このタイミングで伝えてしまうのはさすがに怪しすぎるかもしれない。
『捕まえる場所は……』
イヤホンから再び日吉先生の声が聞こえてきた。
どうやら坂本当真を誘拐するための詳細を決めているらしい。
(時間と場所がわかれば阻止はできるけど……盗聴を見越して犯人(わたし)を誘い出す気かもしれないしなぁ)
わざと会話を聞かせている可能性も拭いきれない。
(あのお人好しのことだし、仮に本当に誘拐したしても殺しはしないはず)
先日、間宮夕夏を誘拐した半グレグループのリーダーでさえ、あれだけのことをしておきながら殺していないのだ。
あの教師には人を殺せるほどの覚悟はない。
姫乃はそう判断した。
(なら、捕まった当真を助けた方が得ね。心身共にやつれた当真を私が介抱してあげれば……)
「あんな女よりも、私の方が彼女にふさわしいってわかってくれるわよね」
二人の会話は資料室前を通りがかった時に聞いたことにすれば良い。
クラスが荒れていたから、教室にいたくなかった。
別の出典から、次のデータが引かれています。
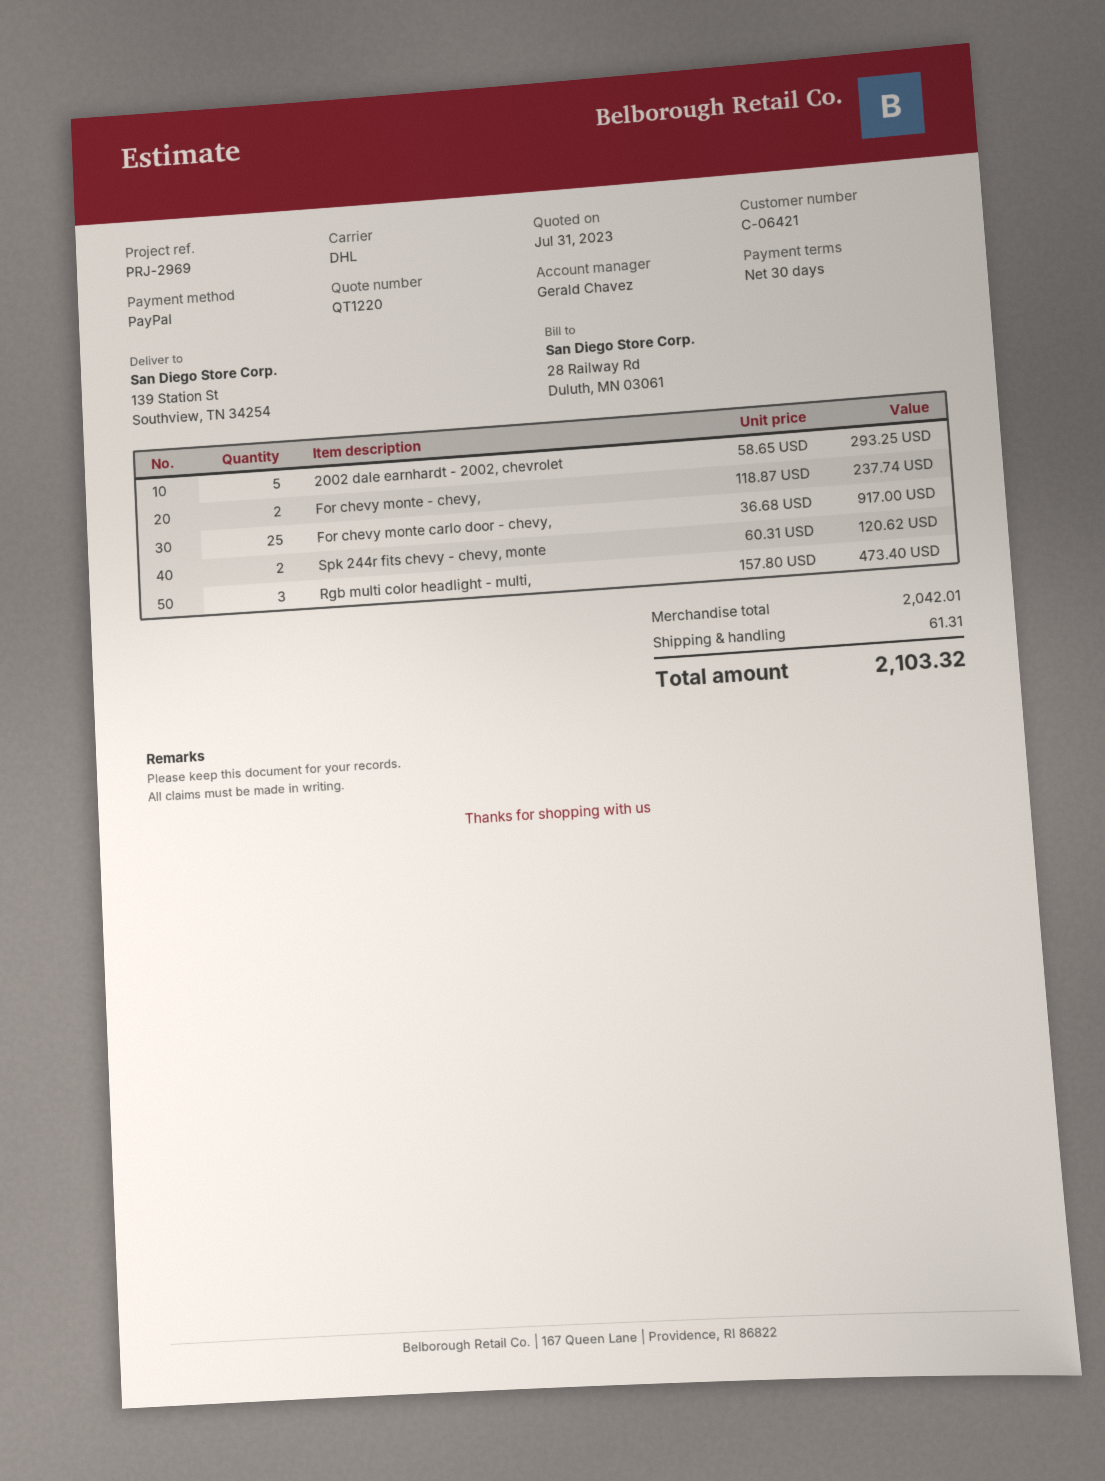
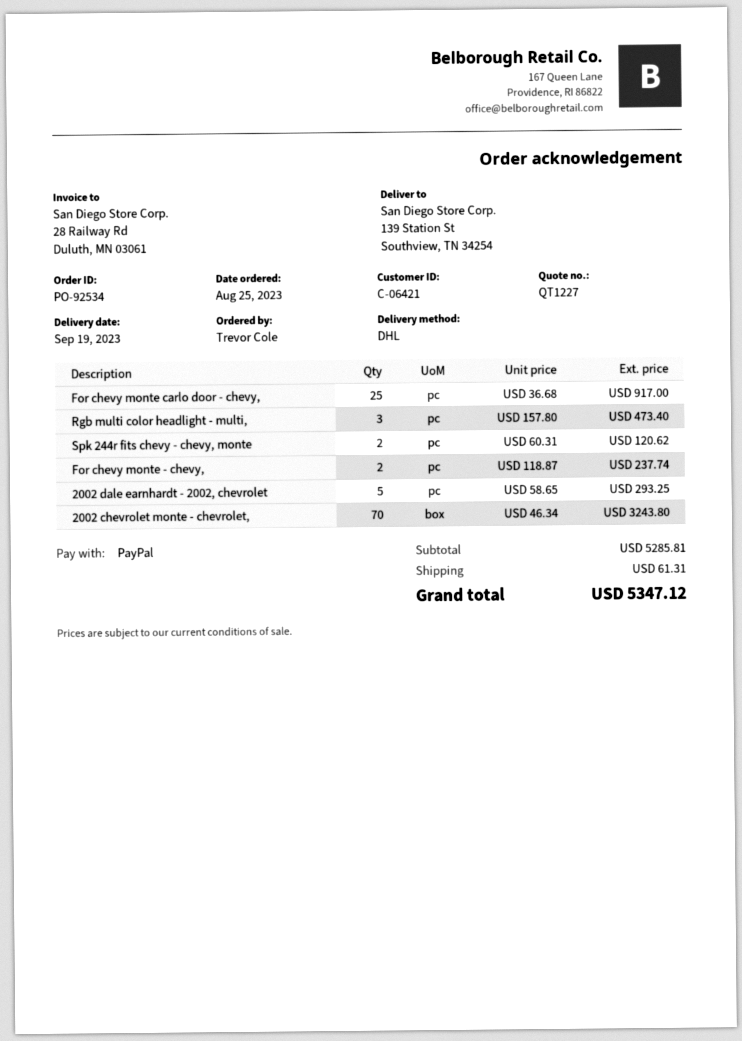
quote number: QT1220 -> QT1227
2002 chevrolet monte - chevrolet,: none -> 70 x 46.34 = 3243.80
subtotal: 2042.01 -> 5285.81
total: 2103.32 -> 5347.12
理由はこれで十分だろう。
当真に伝えなかったのは……『誰を誘拐するかは聞き取れなかった』と『先生がそんなことするなんて信じられなかったから』。
先生の前で泣く演技も忘れないようにしないと。
(当真を危険な目に合わせるのは心が痛むけれど、日吉先生の信頼もさらに落とせるし私には得しかない)
姫乃は恍惚とした表情を浮かべ、呟いた。